In this scenario, reports of the below graphic come in from your user community when they visit the Wayne Enterprises website, and some of the reports reference “P01s0n1vy.” In case you are unaware, P01s0n1vy is an APT group that has targeted Wayne Enterprises. Your goal, as Alice, is to investigate the defacement, with an eye towards reconstructing the attack via the Lockheed Martin Kill Chain.

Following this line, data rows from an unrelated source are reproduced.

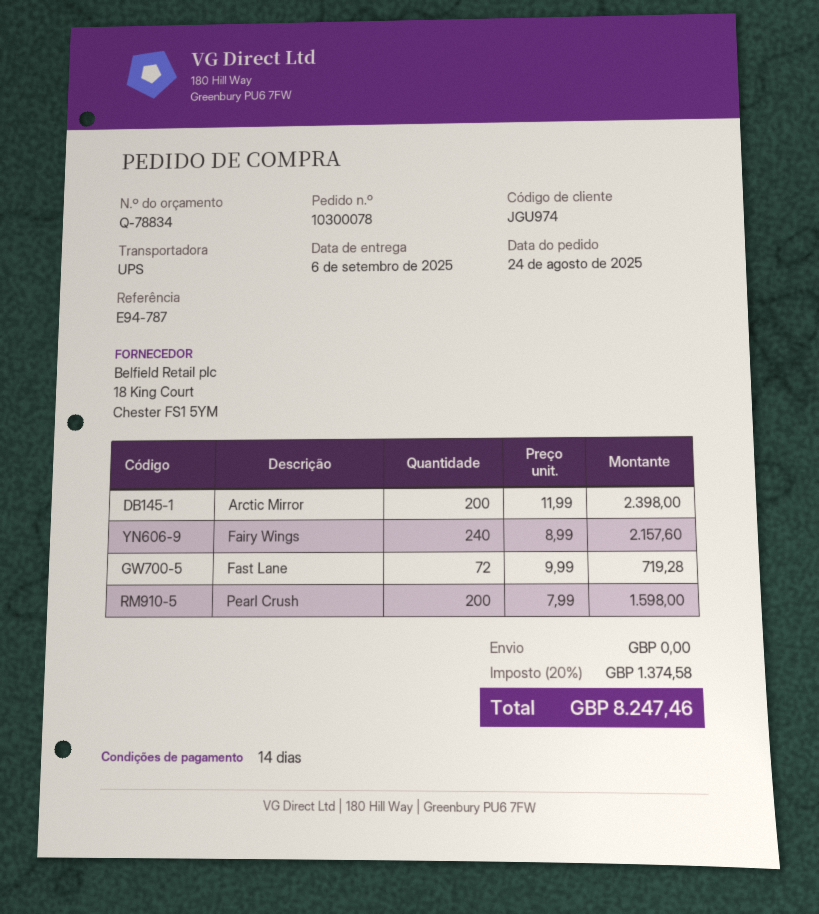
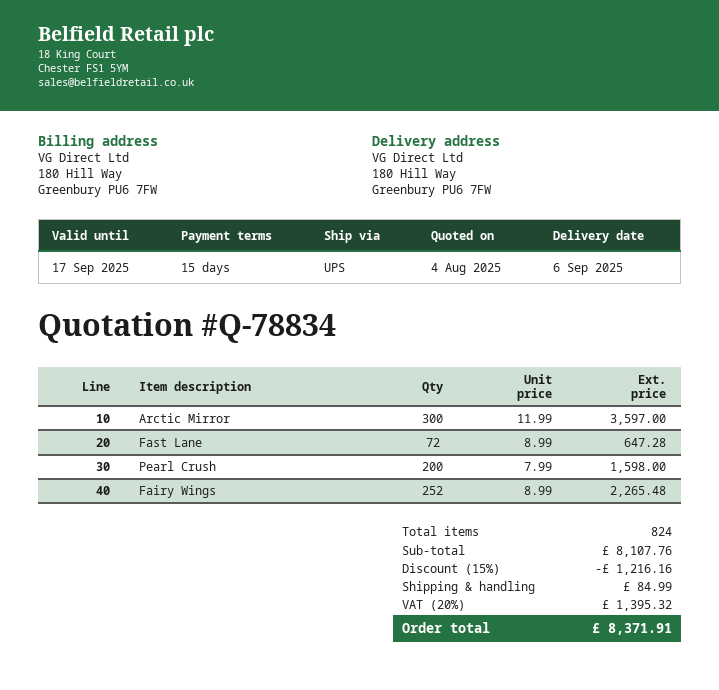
payment terms: 14 days -> 15 days
Arctic Mirror: 200 x 11.99 = 2398.00 -> 300 x 11.99 = 3597.00
Fairy Wings: 240 x 8.99 = 2157.60 -> 252 x 8.99 = 2265.48
Fast Lane: 72 x 9.99 = 719.28 -> 72 x 8.99 = 647.28
discount: none -> 15% = 1216.16
shipping: 0.00 -> 84.99
tax: 20% = 1374.58 -> 20% = 1395.32
total: 8247.46 -> 8371.91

As Incident Handlers or SOC Analysts, it is essential to understand attackers' tactics, techniques, and procedures to effectively defend against threats. We must look through the lenses of how an attacker might try to deploy and execute malware. Basing off the cyber kill chain, a framework including 7 stages of a cyber threat, can help give us insight on what to look for.

In this walkthrough I will gather some created questions that highlight parts of the kill chain from various sources that will help give better insight into the logs such as TryHackMe and bots.splunk.com.

Reconnaissance

In this phase, the attacker is gathering information about Wayne Enterprises to plan their attack. As Alice Bluebird, the task is to identify and analyze the data that can help one understand what the attacker was looking for and how they might have discovered vulnerabilities in the website. The attacker is likely to collect information from open sources such as social media or perform a network scan to search of open ports, services, and potential vulnerabilities. Let’s go ahead and start tracing down the attacker’s footprints.

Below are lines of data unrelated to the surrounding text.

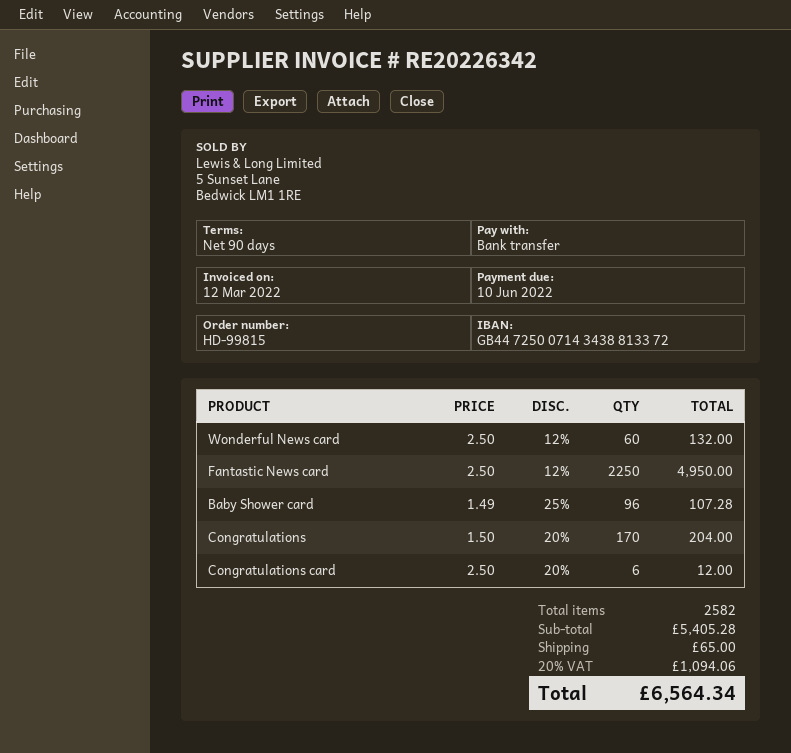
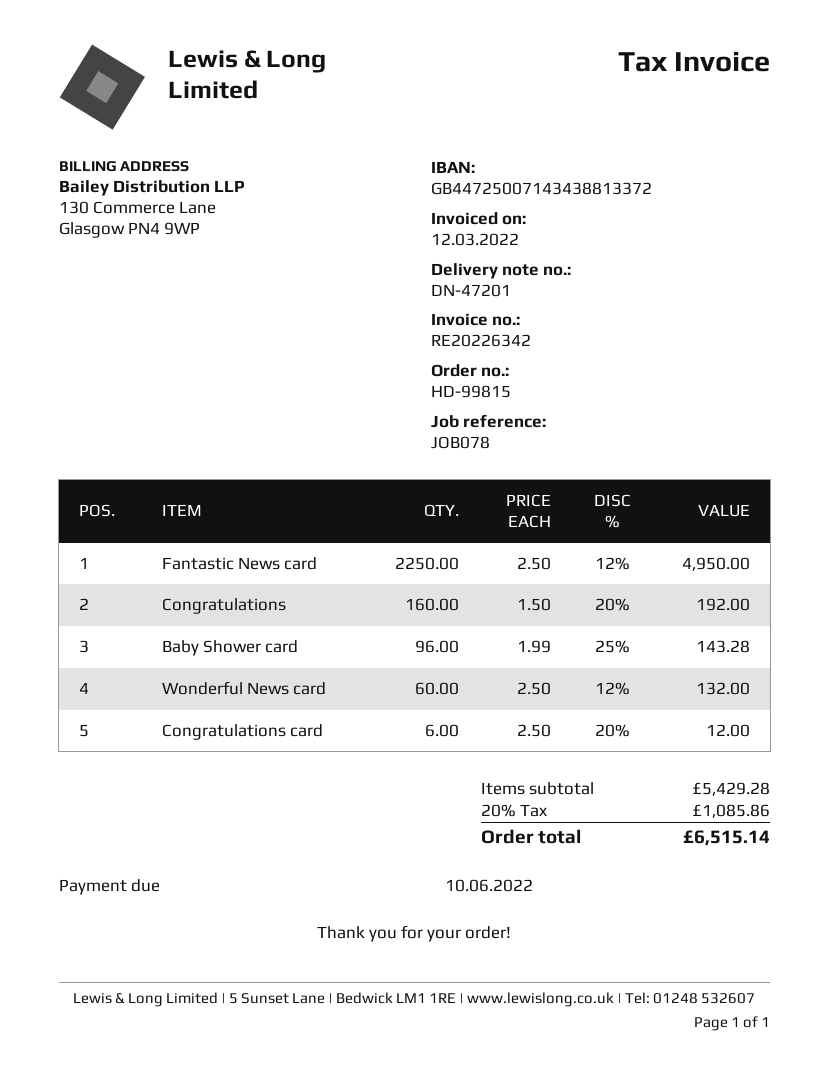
Baby Shower card: 96 x 1.49 - 25% = 107.28 -> 96 x 1.99 - 25% = 143.28
Congratulations: 170 x 1.50 - 20% = 204.00 -> 160 x 1.50 - 20% = 192.00
subtotal: 5405.28 -> 5429.28
shipping: 65.00 -> none
tax: 20% = 1094.06 -> 20% = 1085.86
total: 6564.34 -> 6515.14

Question 1: What is the likely IPv4 address of someone from the Po1s0n1vy group scanning imreallynotbatman.com for web application vulnerabilities?

This query allowed us to filter the logs specifically for HTTP traffic related to the imreallynotbatman.com website. This query allowed us to filter the logs specifically for HTTP traffic related to the imreallynotbatman.com website. This query allowed us to filter the logs specifically for HTTP traffic related to the imreallynotbatman.com website. This query allowed us to filter the logs specifically for HTTP traffic related to the imreallynotbatman.com website.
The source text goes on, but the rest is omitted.